If I could list all of the procedures, pills, and methods I’ve tried in attempts to achieve the “ideal” standard, I could receive an award. Looking back, if I could have all the money I’ve spent, (wasted, actually), on laser lipo, fat freezing, stretch mark correction, hip filler, and Ozempic (to name a few) I’d have more than enough for a down payment on a house. But, no matter how much weight I’d lose, how tan I got, the Botox, the long, expensive hair; no matter how much I’d starve myself or how pretty my annoying eyelash extensions were, I’d continually find people to endlessly reject me. At one point, I couldn’t make sense of it anymore. OK, here I am, 26 years old, blonde, the hottest I’ll ever be, and still, the man I’m chasing after is in love with someone else. I was ghosted, I was abandoned, I was ignored by the object of my affection. My gelato scooping lover (see April’s article) commented that my hair wasn’t long enough. When I bought longer, more expensive hair, then it was my clothes weren’t nice enough. When I purchased new clothes, now it became my body. No matter how much my external appearance morphed, I still couldn’t seem to receive the validation, acknowledgment, or attention I was longing for. If it wasn’t what I looked like, then it must mean I’m inherently flawed to my core…

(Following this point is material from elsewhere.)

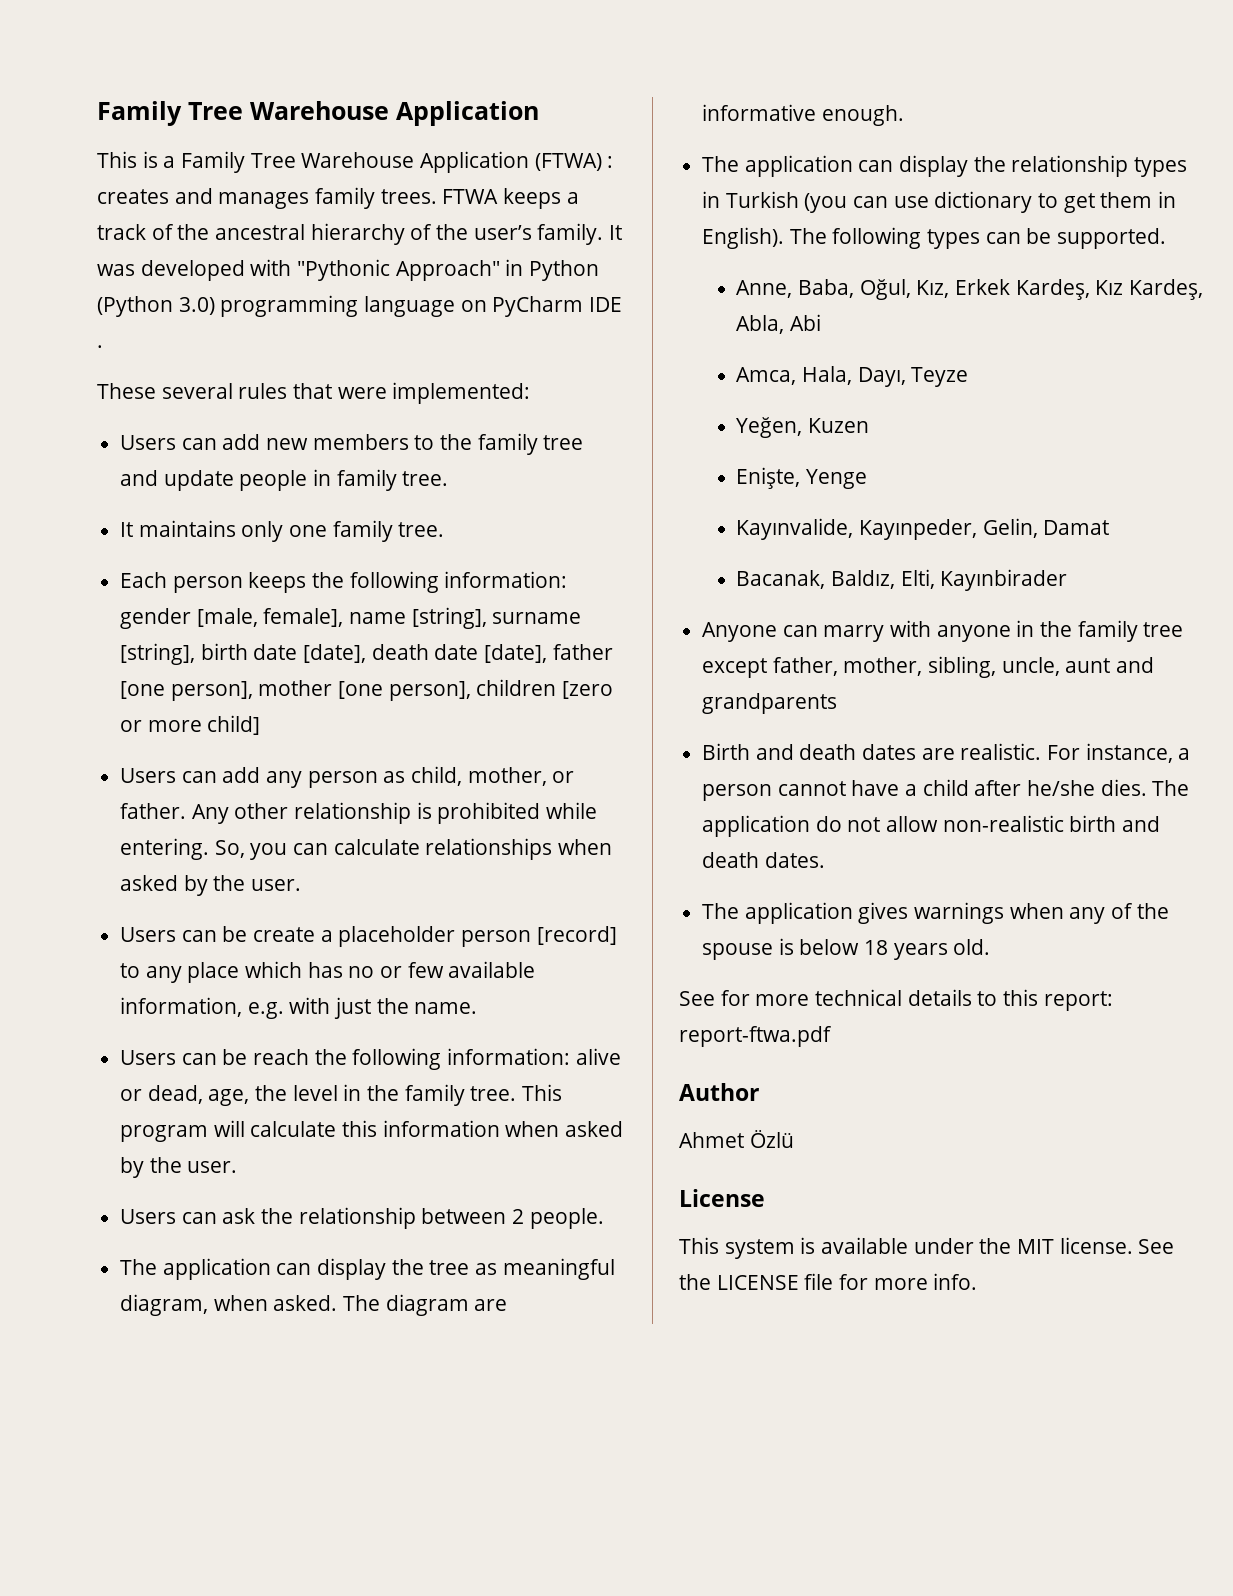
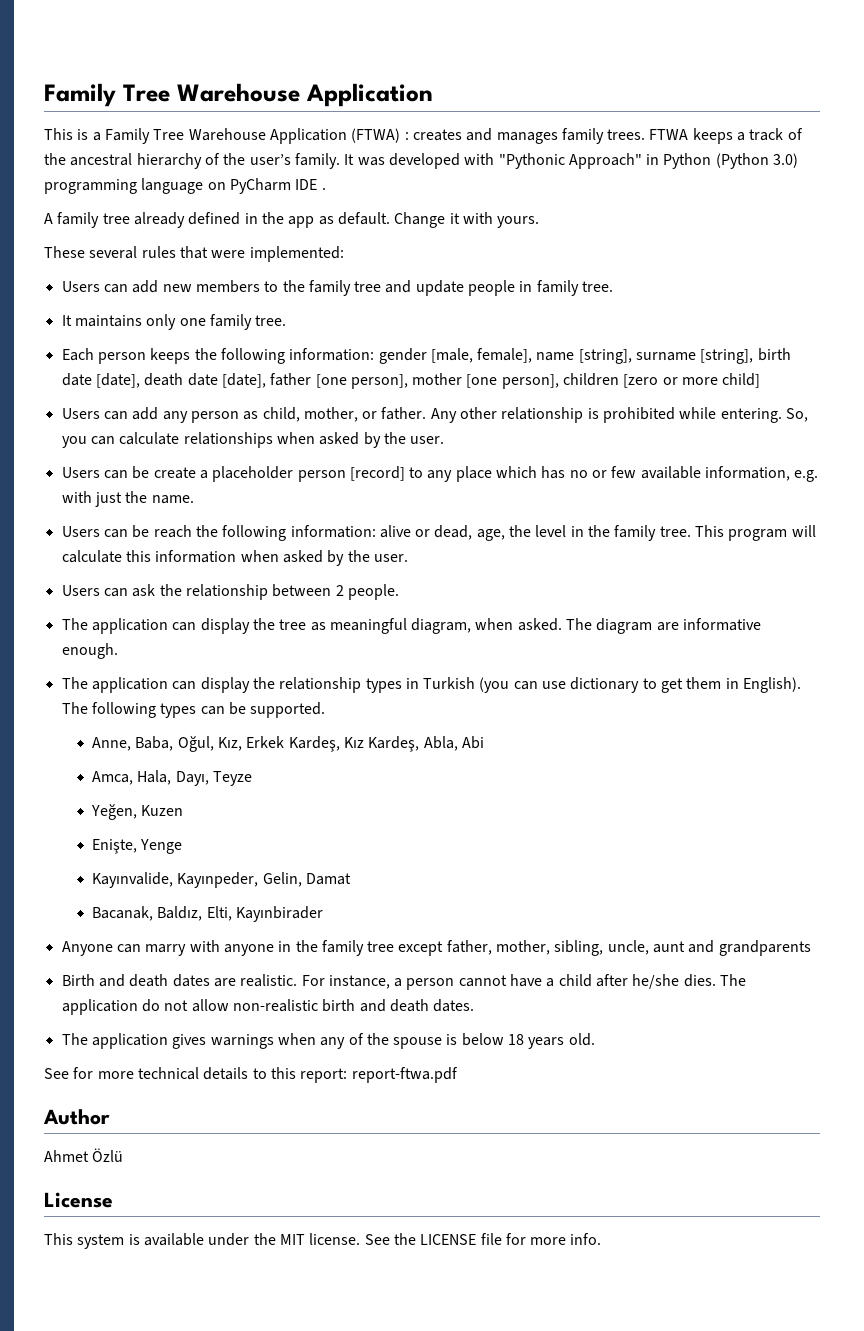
(103, 346) none -> [44,212,540,228] // A family tree already defined in the app as default. Change it with yours.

Here I am, on a train to Firenze and I’m fatter than I’ve been in almost a year. I stopped taking medication which cost thousands of dollars every month. I quit poisoning myself in hopes the ending result would be contentment. Convinced I needed to be perfect in order to be lovable is probably the most exhausting (and untrue) belief I’ve ever held. But what if it's not that you're inherently flawed, it's that you're attracting critical people because you're hyper-critical of yourself? How can we expect someone to treat us with respect if we can't even be kind to ourselves?

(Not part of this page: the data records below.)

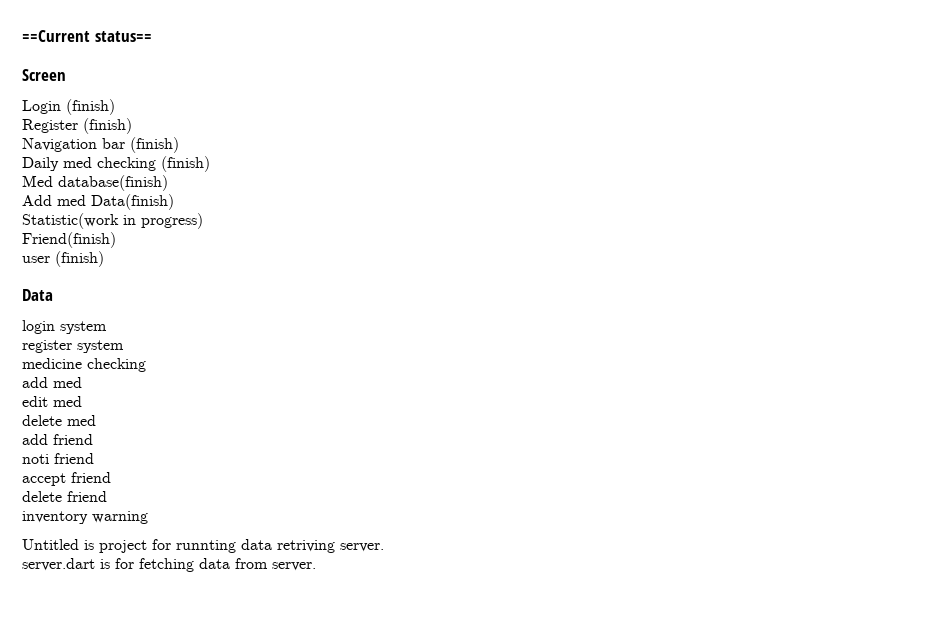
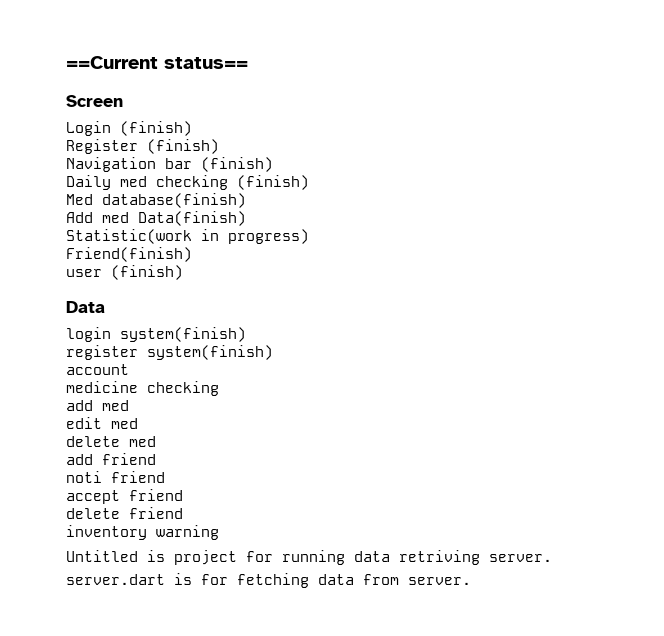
[60,321,107,334] system -> [120,327,246,342] system(finish)
[77,340,124,353] system -> [147,345,273,360] [66,364,129,375] system(finish) // account
[176,540,236,553] runnting -> [282,550,345,565] running

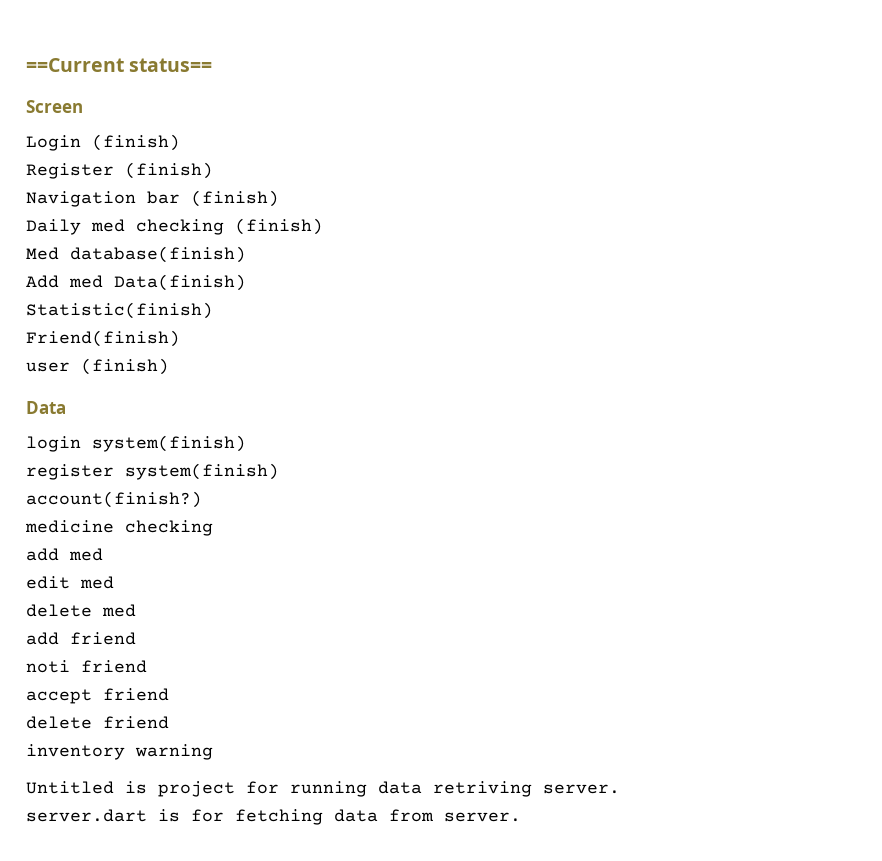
[66,229,309,244] Statistic(work in progress) -> [26,302,213,319] Statistic(finish)
[66,364,129,375] account -> [26,491,202,508] account(finish?)

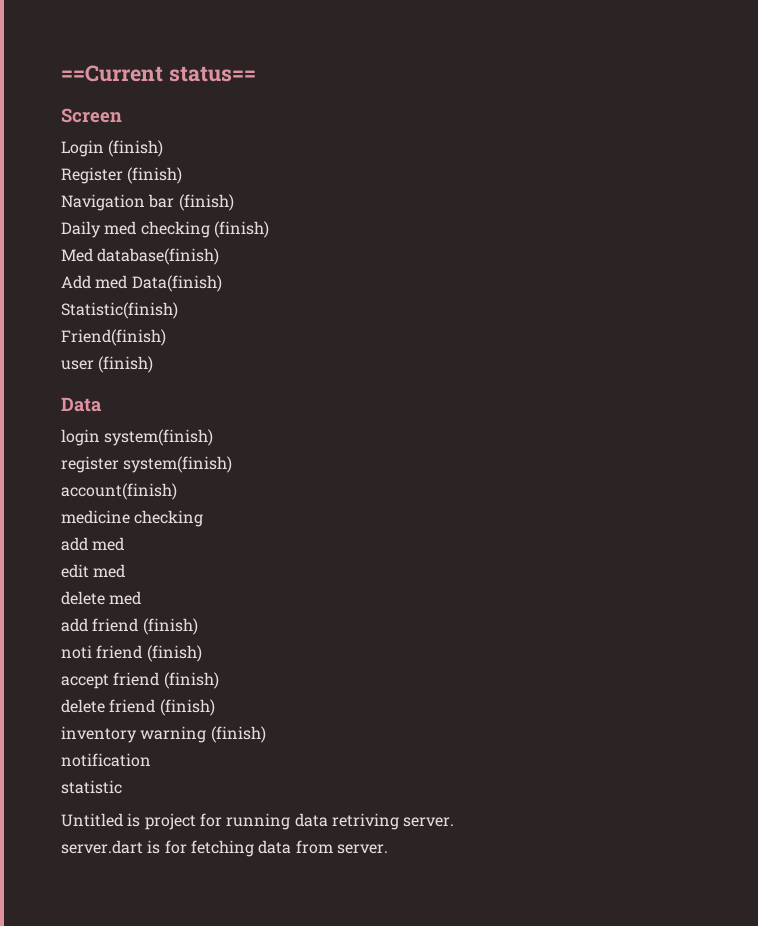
[26,491,202,508] account(finish?) -> [61,483,177,500] account(finish)
(136, 638) none -> [142,618,198,635] (finish)
(147, 666) none -> [146,645,202,662] (finish)
(169, 694) none -> [163,672,219,689] (finish)
(169, 722) none -> [159,699,215,716] (finish)
(213, 752) none -> [210,726,266,743] [61,753,151,767] [61,780,122,794] (finish) // notification // statistic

I used to think my thunder thighs were a life sentence. My tiny tits, flat ass, and cellulite were a curse. In reality, it was the perfectionistic standards I upheld for myself that created my aching. I’ve been fat and loved, I’ve been skinny and lonely. I don’t think it was my acne or the pounds that made me miserable after all, I believe it was my refusal to unconditionally love myself. I sought approval from people who couldn’t even approve of themselves. Right now I'm switching my focus from looking good to feeling good. Not just feeling good about how I look but embracing who I am and feeling good about myself as a person. It’s still a work in progress and I need to practice self-reassurance continually, but today I’m giving myself a little more space to be me, to be free.

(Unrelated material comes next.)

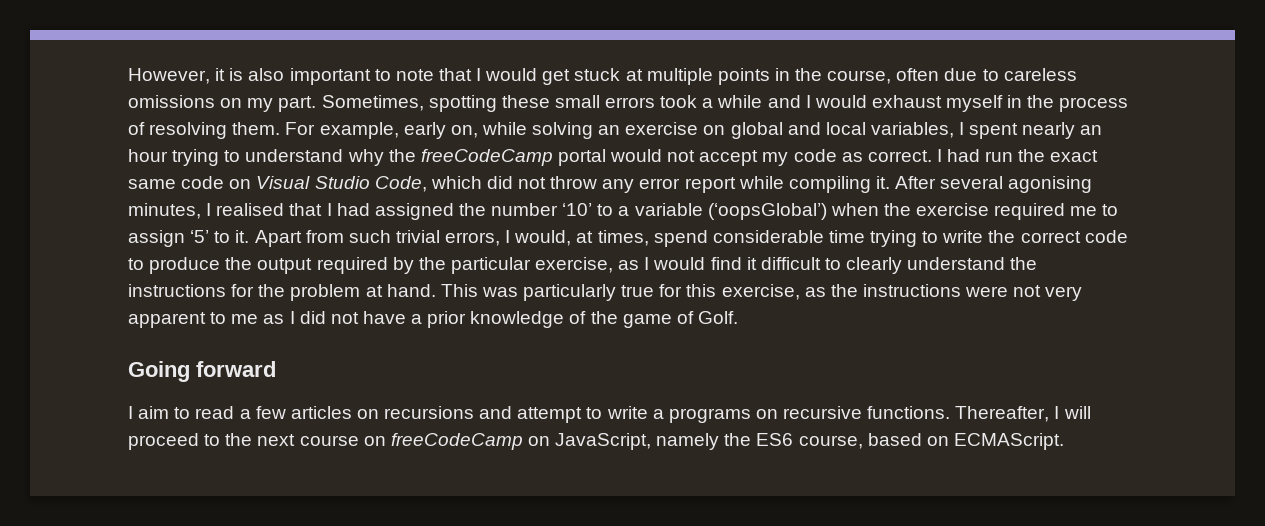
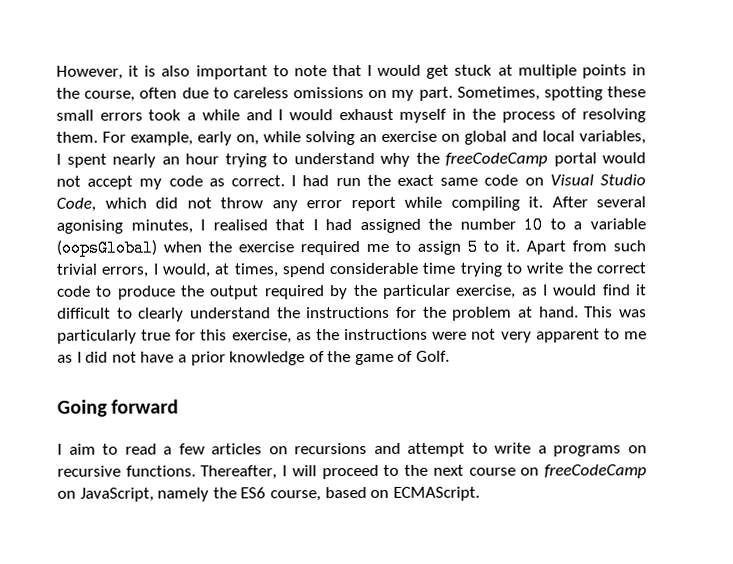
[562,203,593,216] ‘10’ -> [523,216,544,234] 10
[707,203,827,220] (‘oopsGlobal’) -> [56,239,157,257] (oopsGlobal)
[190,230,210,243] ‘5’ -> [467,238,478,256] 5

As I continue to age, my waist size will fluctuate, my hair will change, amongst many other things. Nothing is constant, everything is impermanent. People will come and people will go, but one thing we may guarantee is a promise to ourselves. In our rawest, most vulnerable form, at our best, and at our worst, we can swear to never leave ourselves. We could grant ourselves permission to be the flawed, true, human we were made to be. And with permission to be imperfect, perhaps we’ll uncover what we’ve really been wanting all along, the permission to finally live.